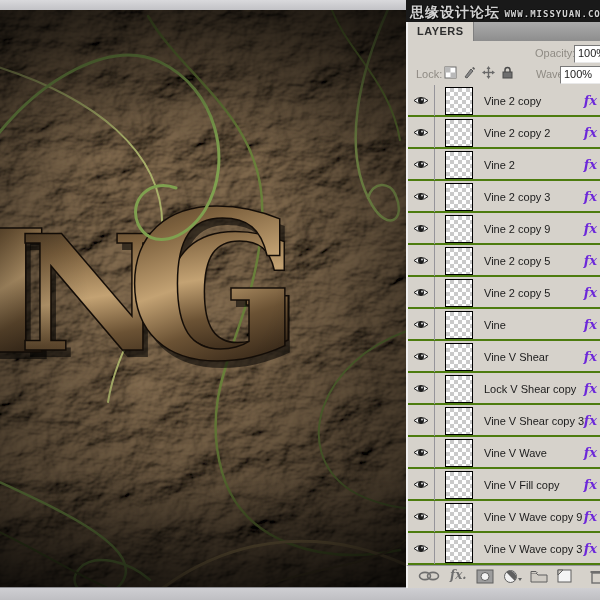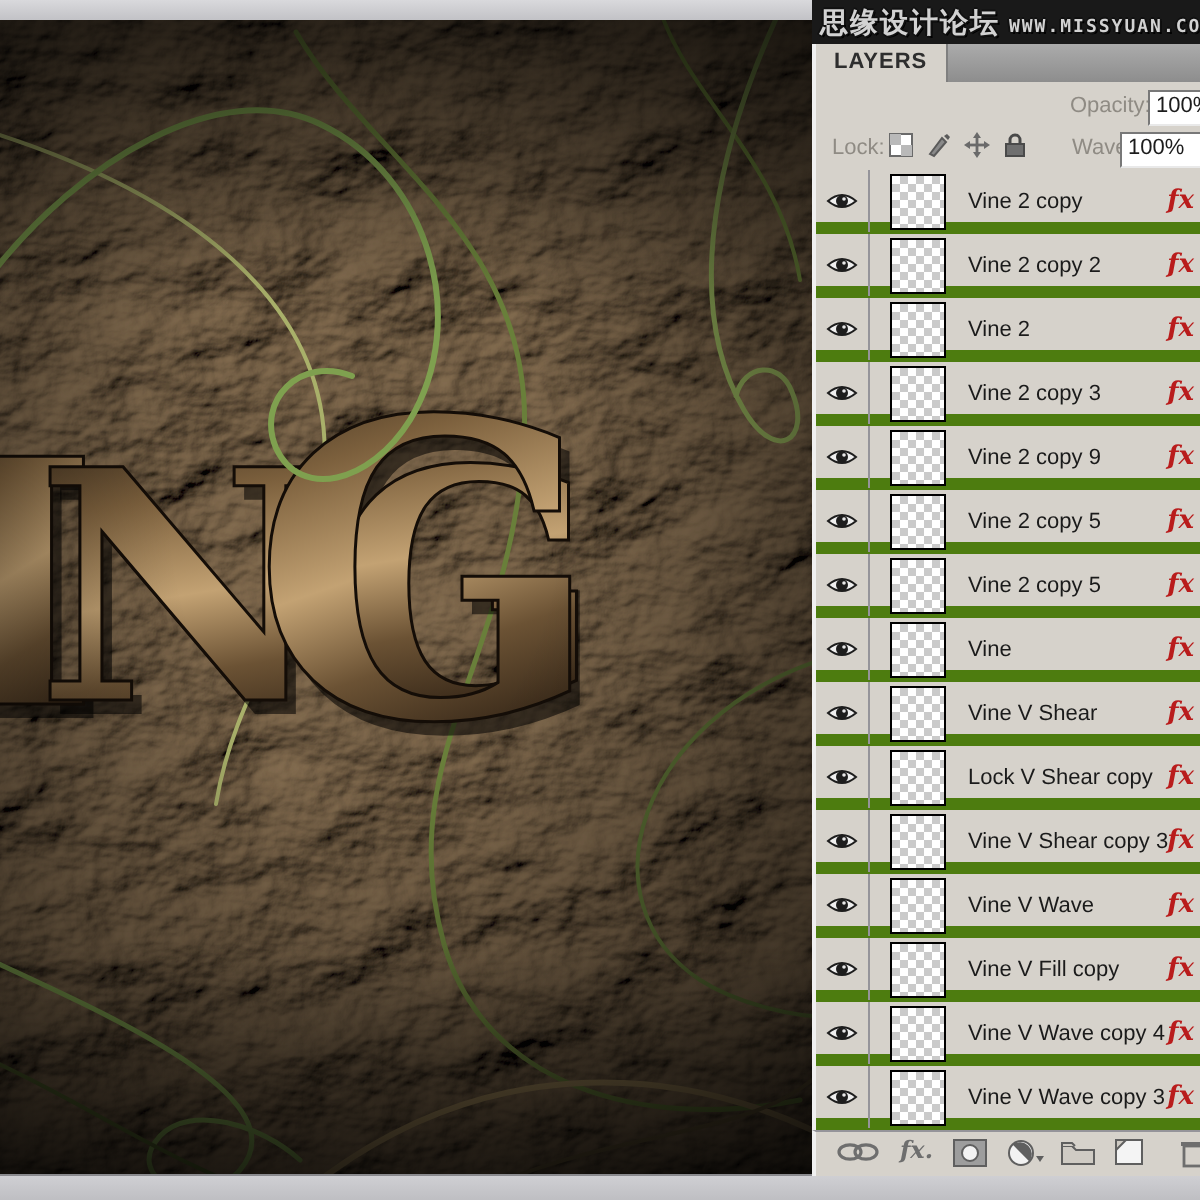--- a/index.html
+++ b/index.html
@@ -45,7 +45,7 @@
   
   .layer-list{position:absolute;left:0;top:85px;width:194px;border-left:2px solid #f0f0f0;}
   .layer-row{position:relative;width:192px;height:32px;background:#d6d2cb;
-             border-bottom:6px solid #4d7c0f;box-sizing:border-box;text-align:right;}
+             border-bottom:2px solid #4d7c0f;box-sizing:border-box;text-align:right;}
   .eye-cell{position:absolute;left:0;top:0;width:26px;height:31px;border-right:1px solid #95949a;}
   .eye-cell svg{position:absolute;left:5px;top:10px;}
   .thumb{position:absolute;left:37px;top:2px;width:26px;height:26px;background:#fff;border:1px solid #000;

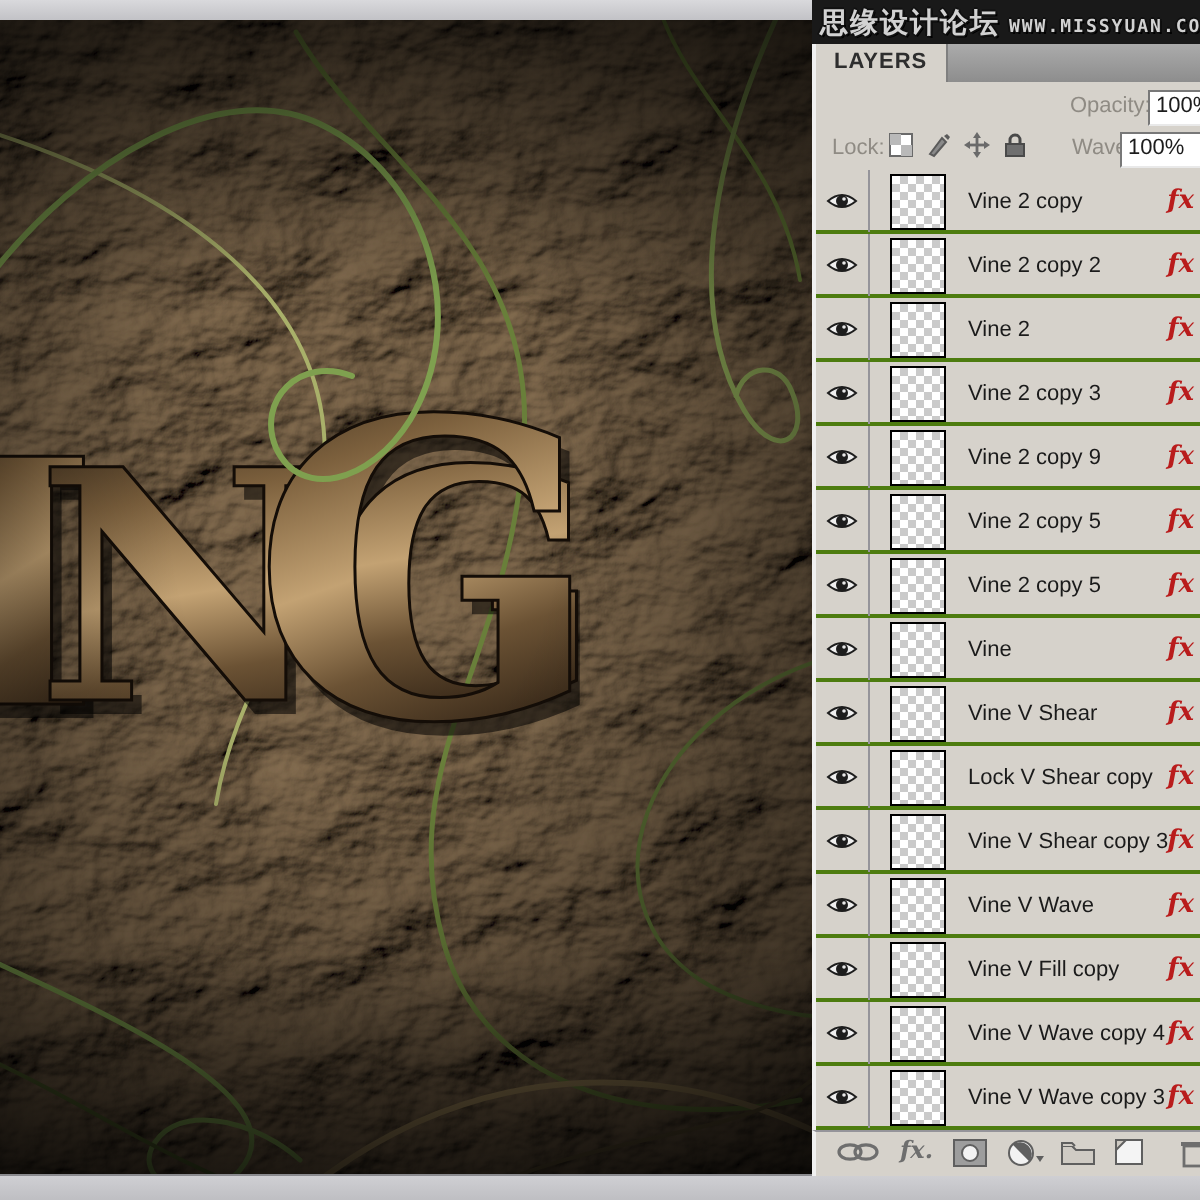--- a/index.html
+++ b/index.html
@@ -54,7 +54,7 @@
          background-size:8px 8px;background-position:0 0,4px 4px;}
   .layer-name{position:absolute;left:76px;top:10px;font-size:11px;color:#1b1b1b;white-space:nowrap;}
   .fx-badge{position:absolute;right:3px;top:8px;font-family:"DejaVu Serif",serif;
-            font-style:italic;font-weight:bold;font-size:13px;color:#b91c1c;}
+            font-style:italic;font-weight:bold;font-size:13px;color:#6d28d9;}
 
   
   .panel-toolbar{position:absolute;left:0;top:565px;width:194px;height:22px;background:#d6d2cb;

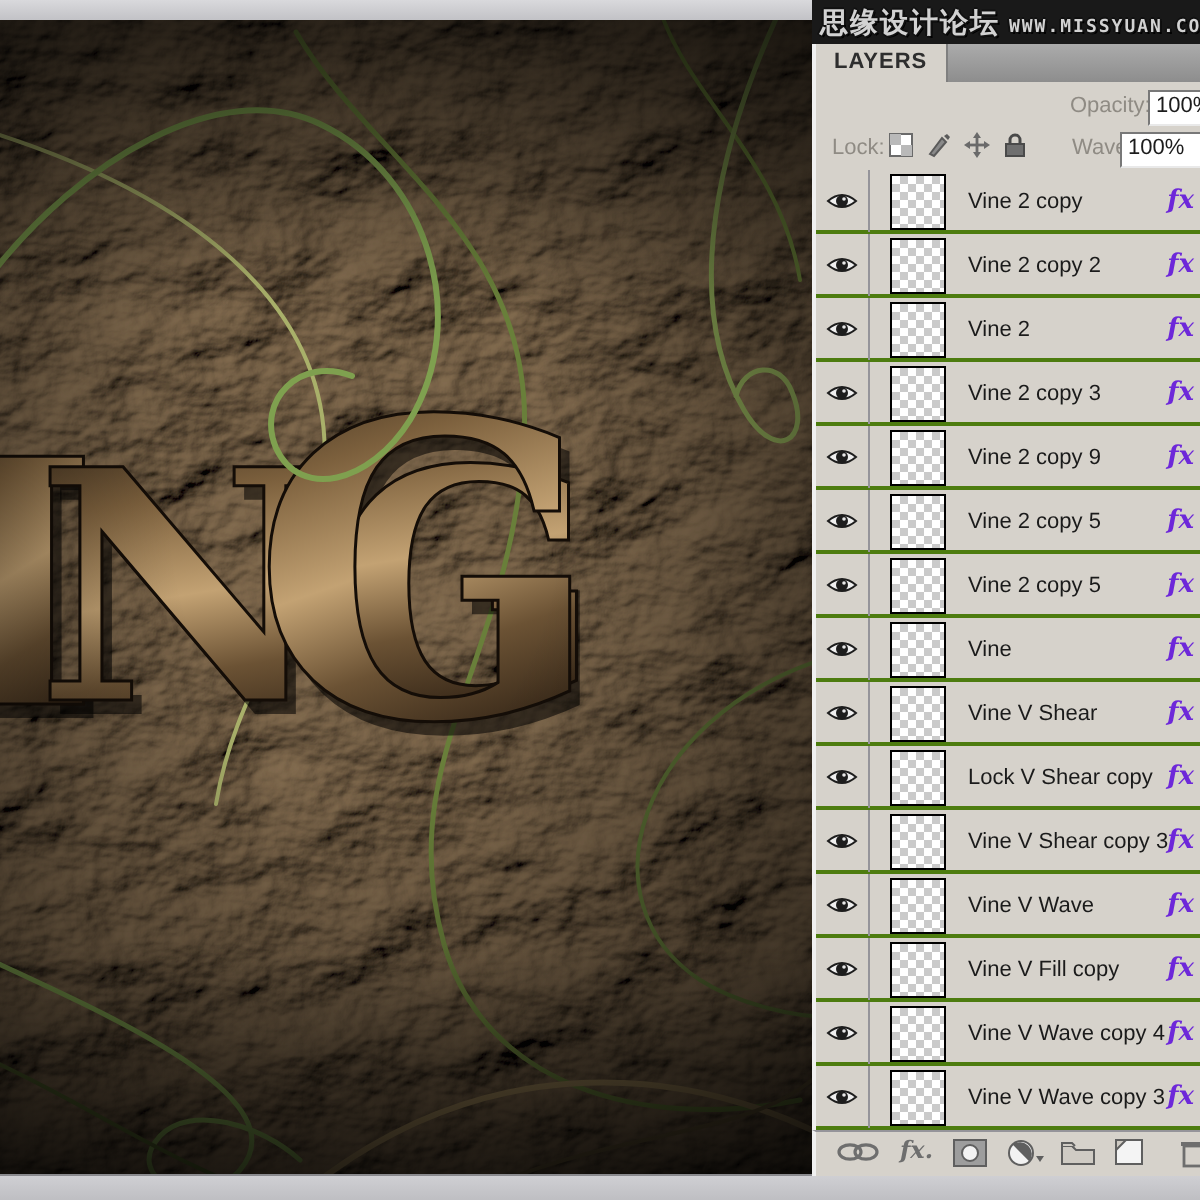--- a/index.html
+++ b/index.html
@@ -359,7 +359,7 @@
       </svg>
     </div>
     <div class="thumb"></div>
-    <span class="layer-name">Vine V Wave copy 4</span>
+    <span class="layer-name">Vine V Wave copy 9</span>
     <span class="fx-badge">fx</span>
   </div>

...

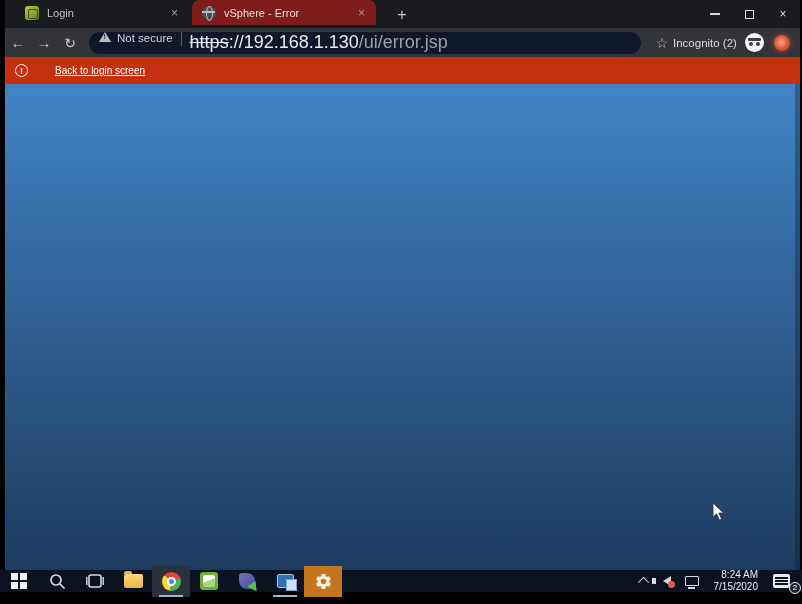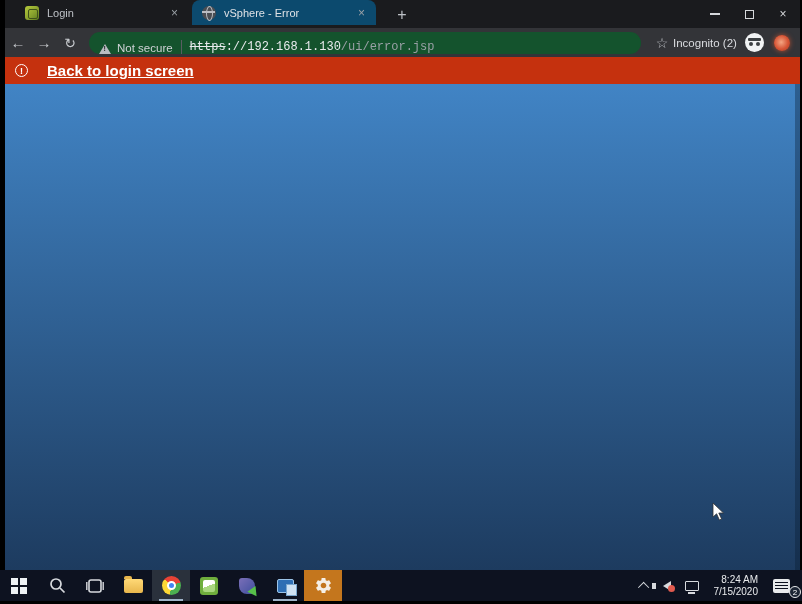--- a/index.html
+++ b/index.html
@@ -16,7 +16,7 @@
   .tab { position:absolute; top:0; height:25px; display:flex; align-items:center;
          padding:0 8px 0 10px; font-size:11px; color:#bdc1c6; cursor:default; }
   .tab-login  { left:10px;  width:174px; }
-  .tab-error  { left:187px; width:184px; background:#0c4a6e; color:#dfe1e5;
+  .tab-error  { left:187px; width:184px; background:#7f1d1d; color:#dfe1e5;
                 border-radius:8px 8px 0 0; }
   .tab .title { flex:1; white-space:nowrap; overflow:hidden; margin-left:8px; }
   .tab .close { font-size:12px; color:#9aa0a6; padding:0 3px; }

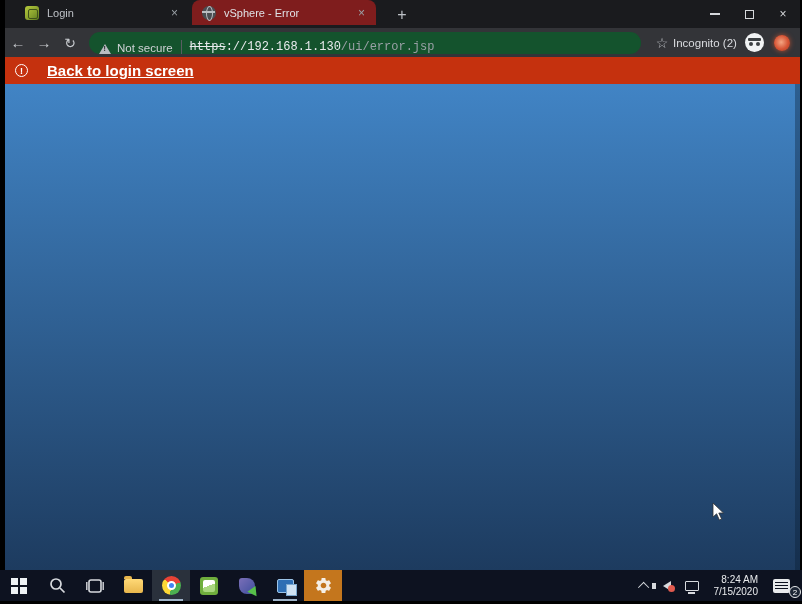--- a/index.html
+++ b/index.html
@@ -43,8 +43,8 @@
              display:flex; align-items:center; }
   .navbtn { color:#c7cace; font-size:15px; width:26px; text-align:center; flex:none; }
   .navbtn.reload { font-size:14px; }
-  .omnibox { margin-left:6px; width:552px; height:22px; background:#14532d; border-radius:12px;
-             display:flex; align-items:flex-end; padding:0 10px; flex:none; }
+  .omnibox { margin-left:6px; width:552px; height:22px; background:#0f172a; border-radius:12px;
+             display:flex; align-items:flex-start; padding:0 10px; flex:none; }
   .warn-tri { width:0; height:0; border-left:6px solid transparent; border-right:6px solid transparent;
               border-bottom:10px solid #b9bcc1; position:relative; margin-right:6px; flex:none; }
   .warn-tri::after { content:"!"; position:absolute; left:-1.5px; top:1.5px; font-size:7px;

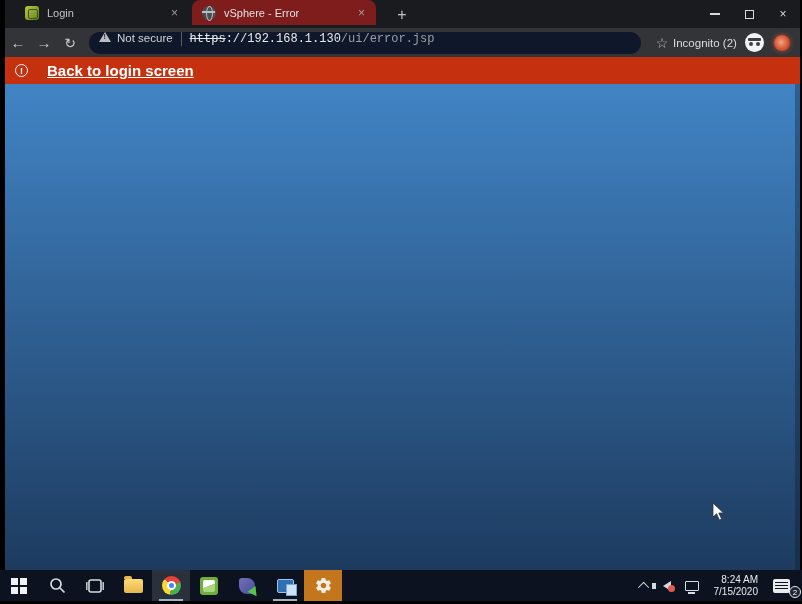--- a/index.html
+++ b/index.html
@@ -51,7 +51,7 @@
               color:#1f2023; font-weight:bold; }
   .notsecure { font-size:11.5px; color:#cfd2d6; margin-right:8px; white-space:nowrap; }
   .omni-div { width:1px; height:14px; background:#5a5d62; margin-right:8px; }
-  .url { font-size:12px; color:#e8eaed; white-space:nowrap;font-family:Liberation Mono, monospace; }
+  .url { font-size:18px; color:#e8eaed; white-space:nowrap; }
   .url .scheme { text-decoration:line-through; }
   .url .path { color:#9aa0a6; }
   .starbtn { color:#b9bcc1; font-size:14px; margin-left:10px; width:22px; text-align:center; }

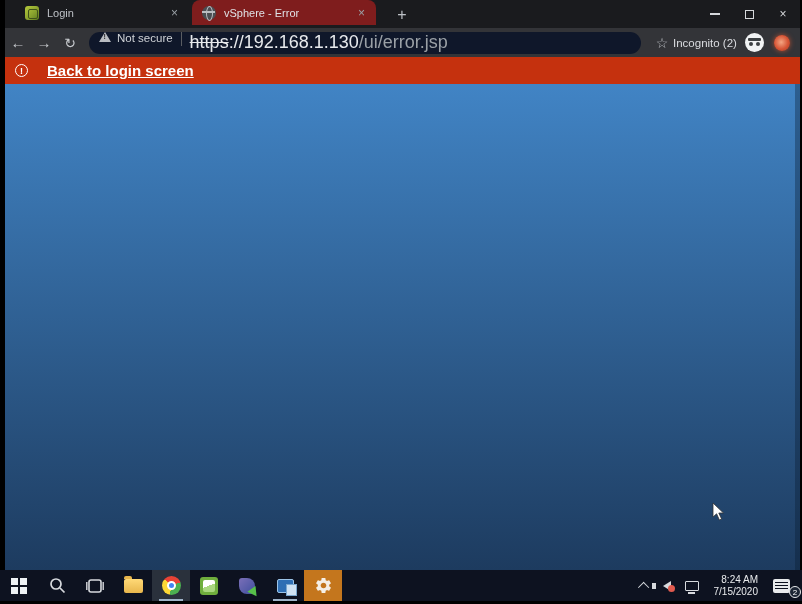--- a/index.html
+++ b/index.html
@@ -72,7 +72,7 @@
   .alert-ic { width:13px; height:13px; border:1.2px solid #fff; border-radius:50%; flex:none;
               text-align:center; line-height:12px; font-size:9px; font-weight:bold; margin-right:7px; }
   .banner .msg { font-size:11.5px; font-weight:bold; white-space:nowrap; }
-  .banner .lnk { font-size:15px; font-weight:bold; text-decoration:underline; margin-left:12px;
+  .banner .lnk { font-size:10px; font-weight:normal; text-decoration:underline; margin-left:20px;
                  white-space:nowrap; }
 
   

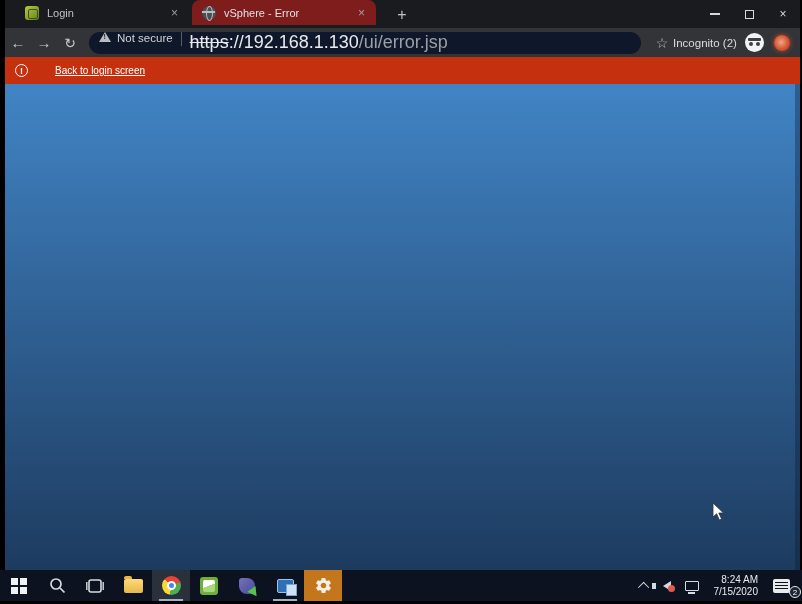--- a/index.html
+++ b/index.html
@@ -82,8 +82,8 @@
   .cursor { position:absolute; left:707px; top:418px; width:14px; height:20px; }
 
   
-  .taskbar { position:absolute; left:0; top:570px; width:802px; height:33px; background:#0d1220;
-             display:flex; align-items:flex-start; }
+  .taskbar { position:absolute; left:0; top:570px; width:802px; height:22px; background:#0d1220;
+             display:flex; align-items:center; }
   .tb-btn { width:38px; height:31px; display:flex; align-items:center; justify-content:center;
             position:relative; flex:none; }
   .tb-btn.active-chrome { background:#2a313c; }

→ YOUR ASSIGNMENT:
Return the lines containing "family", taking each one from the listing.

→ EXERCISE RESULT:
   .fx-badge{position:absolute;right:3px;top:8px;font-family:"DejaVu Serif",serif;
-  .url { font-size:12px; color:#e8eaed; white-space:nowrap;font-family:Liberation Mono, monospace; }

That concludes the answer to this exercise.